My real introduction to Russia took place during the crash of August 1998. Until that time, I had lived a sheltered expat life, going to expat parties and socializing with Western friends. “Work hard — play hard” was the motto of those days. In the months after the crisis, most expat workers were sent home, including all my friends. From that moment on, I was lucky enough to make many interesting and great Russian friends who really taught me to understand and appreciate Russia.

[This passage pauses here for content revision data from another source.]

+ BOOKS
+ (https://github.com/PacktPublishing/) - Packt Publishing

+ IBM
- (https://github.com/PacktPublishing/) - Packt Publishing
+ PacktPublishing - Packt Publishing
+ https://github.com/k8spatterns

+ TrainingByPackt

I first came to Russia as a law student in 1994 and decided to stay on, working for a Dutch company. In early 1998, I established my first business; a call center for telemarketing and B2B service numbers. When the 1998 crisis hit all my clients cancelled their contracts, politely asked me to call back a year later, and consequently this business went belly-up. I couldn’t give up and run home, so in early 1999, I decided to sell the only thing that I still had to sell: myself. I started assisting and advising Western companies working in Russia, many of them Dutch, helping them find partners, set up offices and production facilities, and aiding in negotiations and mediations. It started as a one-man-show operating out of my apartment but soon I needed to hire a secretary, an assistant and consultants and move into an office. And this was the beginning of the Lighthouse Group.
Building a business and life in Russia
Russia is challenging. It takes a lot of energy, but is also energizing to work here, and it keeps you on your toes. In the West, we suffer from the narcosis of wealth. In Holland we have our mortgages, steady jobs, holidays two or three times a year — we live well. But people became dulled by this lifestyle. In Russia, this isn’t the case. You don’t know what tomorrow will bring, and you don’t know what the result of yesterday will be. You have to stay alert all the time.
One of the most frustrating aspects of living in Russia for a long time is that you have to constantly fight against the misconceptions that Westerners have concerning Russia, including fear of the Russian mafia, corruption and unreliable business partners. These stereotypes are unjustified. I guess years from now, I will still be explaining that all that’s needed for success in Russia is to treat Russia with respect, affinity and an understanding of its market and culture. This culture has in many ways become my own over the last fourteen years. The kind of generosity, sincerity and depth of friendship I have found in Russia are things that do not come easily in Holland. It will be hard to start working anywhere else. That’s why we recently started operating in Cuba; it’s like Russia 20 years ago, but with a Caribbean twist.
From: Project Russia-Holland, Partners in Trade (2007).